● Data extracts

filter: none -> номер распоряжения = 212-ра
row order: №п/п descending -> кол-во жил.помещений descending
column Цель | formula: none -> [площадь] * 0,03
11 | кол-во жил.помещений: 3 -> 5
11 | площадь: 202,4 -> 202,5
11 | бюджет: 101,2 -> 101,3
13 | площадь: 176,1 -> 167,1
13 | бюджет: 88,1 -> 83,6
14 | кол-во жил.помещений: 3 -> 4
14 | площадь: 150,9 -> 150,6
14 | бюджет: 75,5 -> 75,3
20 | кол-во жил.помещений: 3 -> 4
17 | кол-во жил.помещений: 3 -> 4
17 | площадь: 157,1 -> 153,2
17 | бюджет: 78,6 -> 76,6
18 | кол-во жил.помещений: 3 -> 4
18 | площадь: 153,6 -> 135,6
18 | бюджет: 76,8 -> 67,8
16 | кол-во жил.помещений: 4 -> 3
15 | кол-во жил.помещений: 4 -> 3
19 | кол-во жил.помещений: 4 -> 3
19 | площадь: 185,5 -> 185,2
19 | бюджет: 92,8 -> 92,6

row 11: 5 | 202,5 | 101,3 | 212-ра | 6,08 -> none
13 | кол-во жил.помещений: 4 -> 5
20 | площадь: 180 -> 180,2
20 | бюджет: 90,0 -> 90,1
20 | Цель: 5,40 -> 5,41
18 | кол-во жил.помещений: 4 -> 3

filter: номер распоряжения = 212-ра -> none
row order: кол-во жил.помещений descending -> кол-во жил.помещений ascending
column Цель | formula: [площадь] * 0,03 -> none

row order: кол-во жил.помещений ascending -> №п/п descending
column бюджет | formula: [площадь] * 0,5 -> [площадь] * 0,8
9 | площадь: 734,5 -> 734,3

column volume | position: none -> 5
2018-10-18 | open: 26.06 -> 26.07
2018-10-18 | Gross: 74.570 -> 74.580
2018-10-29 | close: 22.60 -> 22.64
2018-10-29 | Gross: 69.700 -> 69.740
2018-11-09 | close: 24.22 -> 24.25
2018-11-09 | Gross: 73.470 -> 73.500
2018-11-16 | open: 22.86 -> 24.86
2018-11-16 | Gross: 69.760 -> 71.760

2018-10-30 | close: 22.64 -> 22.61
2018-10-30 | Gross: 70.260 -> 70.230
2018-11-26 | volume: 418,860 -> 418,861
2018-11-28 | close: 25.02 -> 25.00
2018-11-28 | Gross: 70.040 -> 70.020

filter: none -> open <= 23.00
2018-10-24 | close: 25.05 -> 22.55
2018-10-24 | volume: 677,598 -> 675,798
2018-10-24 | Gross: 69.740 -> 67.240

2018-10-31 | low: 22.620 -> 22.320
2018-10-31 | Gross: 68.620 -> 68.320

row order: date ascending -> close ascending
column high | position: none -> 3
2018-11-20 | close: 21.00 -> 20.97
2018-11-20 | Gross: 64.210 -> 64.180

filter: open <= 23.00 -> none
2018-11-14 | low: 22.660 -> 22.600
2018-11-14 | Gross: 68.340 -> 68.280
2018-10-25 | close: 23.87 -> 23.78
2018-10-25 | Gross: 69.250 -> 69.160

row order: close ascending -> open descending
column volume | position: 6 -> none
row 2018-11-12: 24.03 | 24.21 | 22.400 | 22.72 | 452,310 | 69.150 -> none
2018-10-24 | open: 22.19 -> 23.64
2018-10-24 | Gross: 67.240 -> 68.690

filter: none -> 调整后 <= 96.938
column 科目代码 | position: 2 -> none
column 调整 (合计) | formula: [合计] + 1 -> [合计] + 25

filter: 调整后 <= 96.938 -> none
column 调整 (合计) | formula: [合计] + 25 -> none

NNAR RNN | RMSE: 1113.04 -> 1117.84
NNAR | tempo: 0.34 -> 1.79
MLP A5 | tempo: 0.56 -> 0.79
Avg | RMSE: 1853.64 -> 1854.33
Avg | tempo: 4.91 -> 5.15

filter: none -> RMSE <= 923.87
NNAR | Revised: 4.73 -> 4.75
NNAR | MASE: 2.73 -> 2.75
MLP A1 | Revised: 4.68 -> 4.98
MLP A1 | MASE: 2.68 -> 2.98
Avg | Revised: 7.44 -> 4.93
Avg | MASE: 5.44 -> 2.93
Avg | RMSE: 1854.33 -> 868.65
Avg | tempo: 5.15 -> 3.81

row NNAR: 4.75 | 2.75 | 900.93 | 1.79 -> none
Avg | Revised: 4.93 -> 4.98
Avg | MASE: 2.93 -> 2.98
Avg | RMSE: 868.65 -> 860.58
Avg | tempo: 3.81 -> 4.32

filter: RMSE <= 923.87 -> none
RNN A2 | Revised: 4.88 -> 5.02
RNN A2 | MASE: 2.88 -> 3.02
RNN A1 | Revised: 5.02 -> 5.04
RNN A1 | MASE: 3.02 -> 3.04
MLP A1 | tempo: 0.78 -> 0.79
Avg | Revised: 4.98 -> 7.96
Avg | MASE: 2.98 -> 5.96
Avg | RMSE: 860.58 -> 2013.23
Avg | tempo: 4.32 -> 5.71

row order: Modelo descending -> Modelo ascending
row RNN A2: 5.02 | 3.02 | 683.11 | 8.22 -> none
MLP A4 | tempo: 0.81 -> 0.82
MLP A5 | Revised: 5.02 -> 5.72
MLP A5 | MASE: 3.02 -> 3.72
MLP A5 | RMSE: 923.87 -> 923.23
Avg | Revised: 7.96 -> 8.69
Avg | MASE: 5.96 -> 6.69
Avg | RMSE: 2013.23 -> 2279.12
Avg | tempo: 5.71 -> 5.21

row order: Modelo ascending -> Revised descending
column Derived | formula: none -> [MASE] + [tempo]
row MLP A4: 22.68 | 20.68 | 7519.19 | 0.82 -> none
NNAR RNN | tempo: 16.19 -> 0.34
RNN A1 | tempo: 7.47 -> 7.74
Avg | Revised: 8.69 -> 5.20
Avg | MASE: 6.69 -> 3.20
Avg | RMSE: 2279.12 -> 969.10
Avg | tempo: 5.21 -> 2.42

● Activity
The lines holding the word "formula" are the answer. Pull them out of the records and copy them.

● Exercise result
column Цель | formula: none -> [площадь] * 0,03
column Цель | formula: [площадь] * 0,03 -> none
column бюджет | formula: [площадь] * 0,5 -> [площадь] * 0,8
column 调整 (合计) | formula: [合计] + 1 -> [合计] + 25
column 调整 (合计) | formula: [合计] + 25 -> none
column Derived | formula: none -> [MASE] + [tempo]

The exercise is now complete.